Автор канала Gandhāra дал оригинальный
комментарий насчёт недавней
надписи и выразил несогласие с переводом двух терминов,
bāruxūtā и
mxassayē, о которых я также немного
написал.
Прежде всего, благодарю за интересную дискуссию. Не могу, однако, не заметить, что автор критикуемого прочтения великолепно владел арамейским и обладал широкой компетентностью за пределами иранского культурного мира, а потому обвинение
«считал, [что] он может не знать иудейскую и сирийскую культуры, и это изучая Иран Сасанидов» выглядит достаточно оскорбительным и самонадеянным, ещё и в известной степени обязывающим оппонента к знанию среднеперсидской филологии и эпиграфики, раз он решается внести свои редакции в прочтение надписи. Соглашаясь с М.Н. Боголюбовым по части перевода указанных терминов (и не видя ничего возмутительного в сирийских реконструкциях), что я не считаю нужным пересказывать здесь, обращу внимание на ряд нюансов.
Во-первых, мне решительно непонятно, каким образом оппонент предлагает читать
«изучить (...) и (...) истинной веры» — в пассаже мы имеем дело с дополнительной/изафетной конструкцией (очевидной и для двух других исследователей надписи: Ж. де Менаша и Ф. Жинью), которую нельзя вольно разорвать и поместить на её место соединительный союз, ощутимо упрощающий реинтерпретацию. В последнем случае мы бы имели
bāruxūtā ud (W) mxassayē, а не
bāruxūtā ī (Y)..., но со своей точки зрения я плохо представляю, как бы выглядел перевод этого фрагмента. Очевидно, b’lḥwt’ (
bāruxūtā) в надписи точно так же не следует отождествлять с בְּרָכוֹת (
brahot), где в конце по неизвестным причинам
«добавили артикль» (!) — мы попросту имеем дело с другим термином (наличие первого алефа в передаче, однако, навряд ли показательно).
Во-вторых, у меня вызывает немало вопросов сам факт такого априорного поиска "гербаизмов", в котором оппонент, видимо, не находит ничего противоречивого, в то время как мы имеем дело с представителем иранских христиан (несториан?), в чём нет оснований сомневаться (сведения о среднеиранской христианской терминологии сильно ограничены, но имеющая параллели формулировка
-š xwadāy bē āmurzāy может быть иллюстративна).
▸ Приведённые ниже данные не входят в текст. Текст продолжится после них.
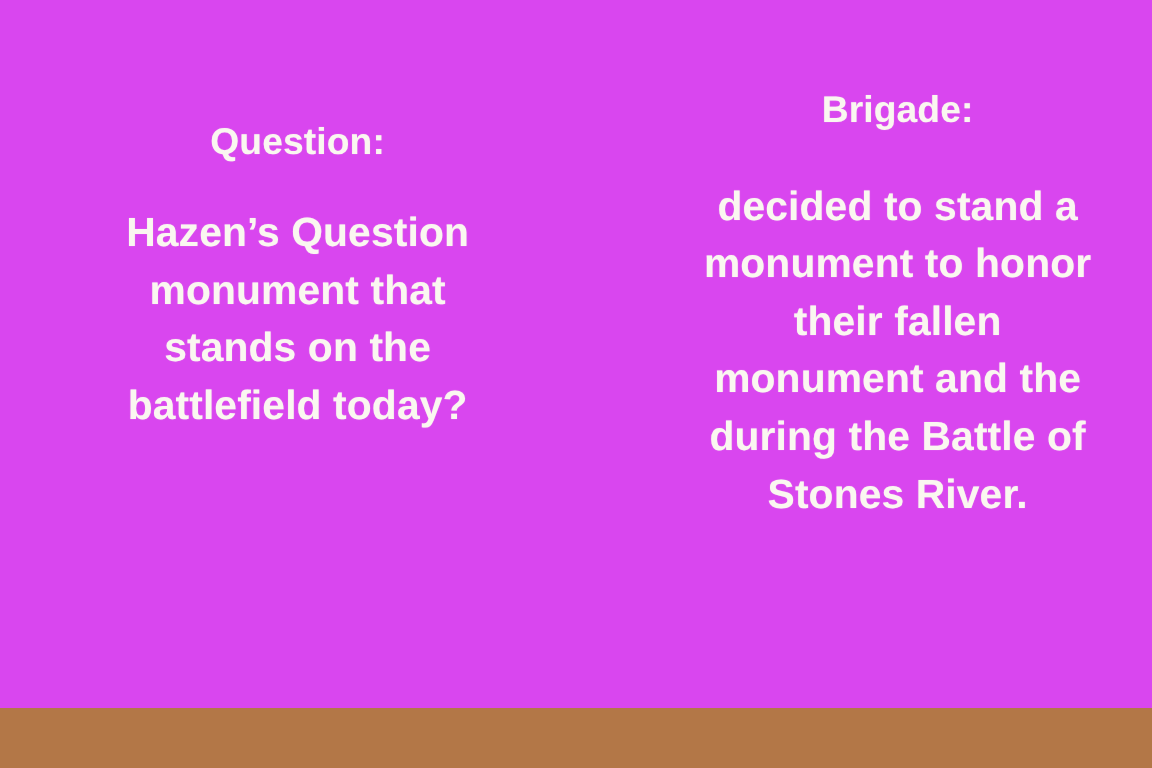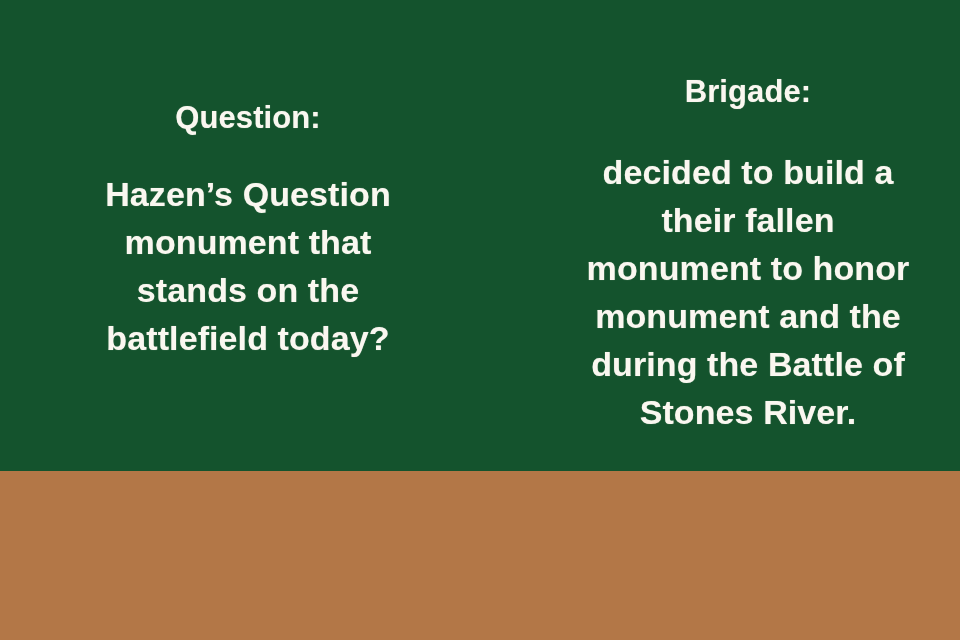--- a/index.html
+++ b/index.html
@@ -18,8 +18,8 @@
   .slide {
     position: relative;
     width: 960px;
-    height: 471px;
-    background: #14532d;
+    height: 590px;
+    background: #d946ef;
     box-sizing: border-box;
   }
 

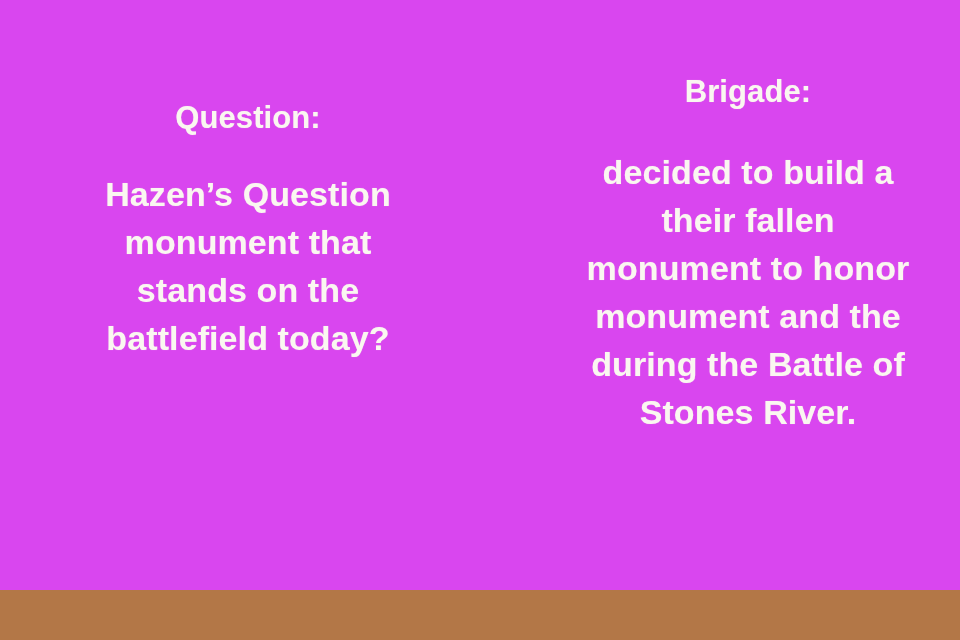--- a/index.html
+++ b/index.html
@@ -94,7 +94,7 @@
     <div class="gap-answer"></div>
 
     <div class="body-block">
-      <span class="body-line">decided to build a</span>
+      <span class="body-line">decided to stand a</span>
       <span class="body-line">their fallen</span>
       <span class="body-line">monument to honor</span>
       <span class="body-line">monument and the</span>

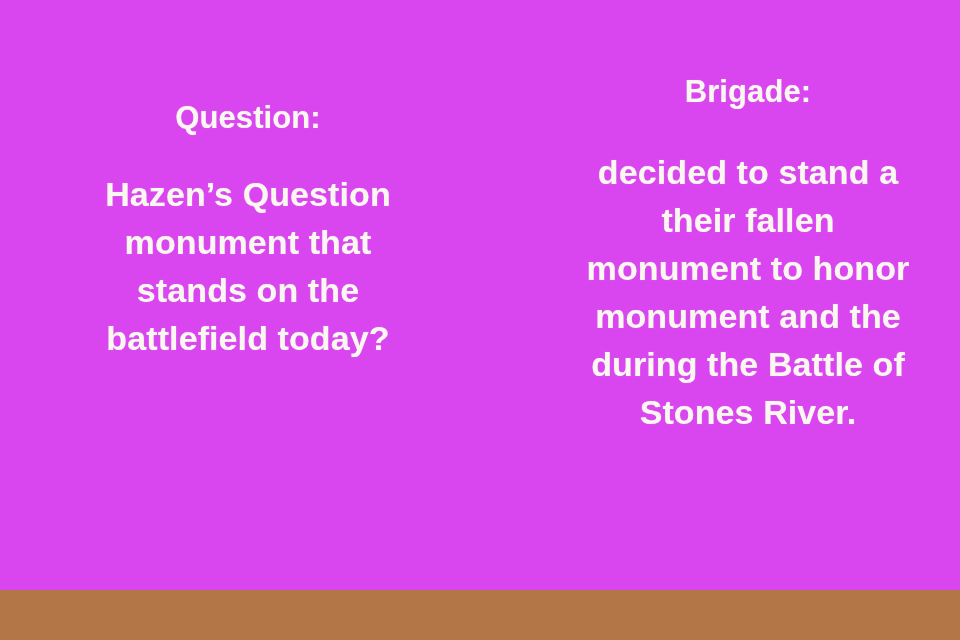--- a/index.html
+++ b/index.html
@@ -95,8 +95,8 @@
 
     <div class="body-block">
       <span class="body-line">decided to stand a</span>
+      <span class="body-line">monument to honor</span>
       <span class="body-line">their fallen</span>
-      <span class="body-line">monument to honor</span>
       <span class="body-line">monument and the</span>
       <span class="body-line">during the Battle of</span>
       <span class="body-line">Stones River.</span>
Это сообщество находилось в теснейшей коммуникации со своими сирийскими братьями и наставниками, от которых и должно было заимствовать определённую часть технической и богословской терминологии. Влияние же вавилонской или любой другой общины иудеев (достаточно закрытой и враждебной к христианам) в подобном контексте выглядит как минимум интригующе и нуждается в целом ряде обстоятельных дефиниций. Впрочем, куда более вероятно, что для иранских христиан не имело совершенно никакого значения, какова была семантика близкого или даже идентичного термина в иудейской доктрине и практике: антииудейская полемика, клише об
«убийцах-иудеях» или (прямо)
«наших врагах, иудеях» хоть и редко, но встречаются в сирийских мученичествах — например, bar Ṣabba'e 13-14 и Mār Grigor 23.
Наконец, как демонстрирует недавнее исследование,
«нет никаких свидетельств регулярной миссионерской деятельности среди евреев империи Сасанидов» (за исключением единственного позднейшего случая в Палестинском Талмуде), что подтверждает Вавилонский Талмуд, придерживающийся явно негативного отношения к новообращённым и препятствующий обращению в целом. Так или иначе, хочется верить, что коллега лишь с трудноуловимой иронией "допускает" гипотезу о выходце из иранского Востока, принявшем/захотевшего принять иудаизм и отправившегося в Константинополь изучать иудейские трактаты и ритуалы, ещё и в немалочисленной компании таких же маргиналов, которые спустя год или три похоронили его на явно христианском кладбище.
О проблеме иудейского прозелитизма см. подробнее:
Gross S. Babylonian Jews and Sasanian Imperialism in Late Antiquity. Cambridge: Cambridge University Press, 2024. pp. 145-146.